For MacDermott, Aug. 23, 1987, was just a rotten day all around.

And it all began with his decision to skip a local golf tournament and assist his father in harvesting wheat. The first domino was a power pole that MacDermott -- miscalculating the distance while aboard a tractor -- took out with the cultivator. A couple of bad, anger-provoked decisions later, he was in the back of an ambulance, still conscious, heading for the hospital.

"I had taken the fourteen-five (14,500 volts)," he said before going chapter and verse on how the electricity entered through his hand and took a quick detour south. "My feet were still sizzlin' like roast beef through my running shoes."

That was the relative good news.

During an 80 mph rush to the hospital, two blown tires helped escort the ambulance into a field, with MacDermott going out the back doors and into the world of amputee golf.

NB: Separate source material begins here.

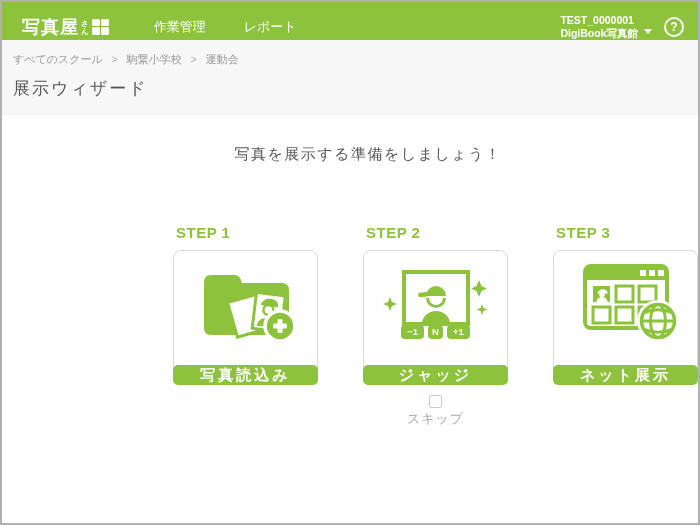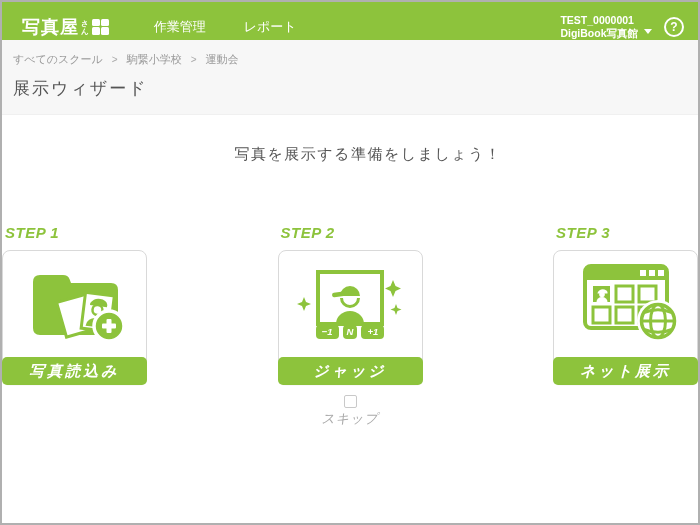"STEP 1" .steps { font-style: italic -> none; justify-content: space-between -> flex-end }
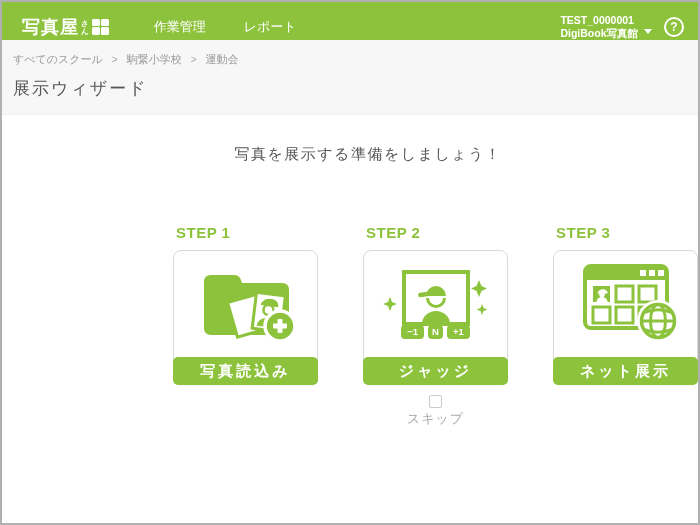"写真読込み" .card-btn { height: 28px -> 20px }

"It was going septic," he said. "It was either my limbs or my life. But I never lost a year of golf.

"Golf became an addiction," said MacDermott, who went on to win the multiple-amputee division and finish seventh overall at Rio Verde. "It's been therapy. It helps you keep your sanity when you're trying to overcome some things. These are just opportunities to test yourself."

And if this event helped translate the message for a few newcomers to disability, the Most Amazing Golfer sweepstakes would be impossible to judge.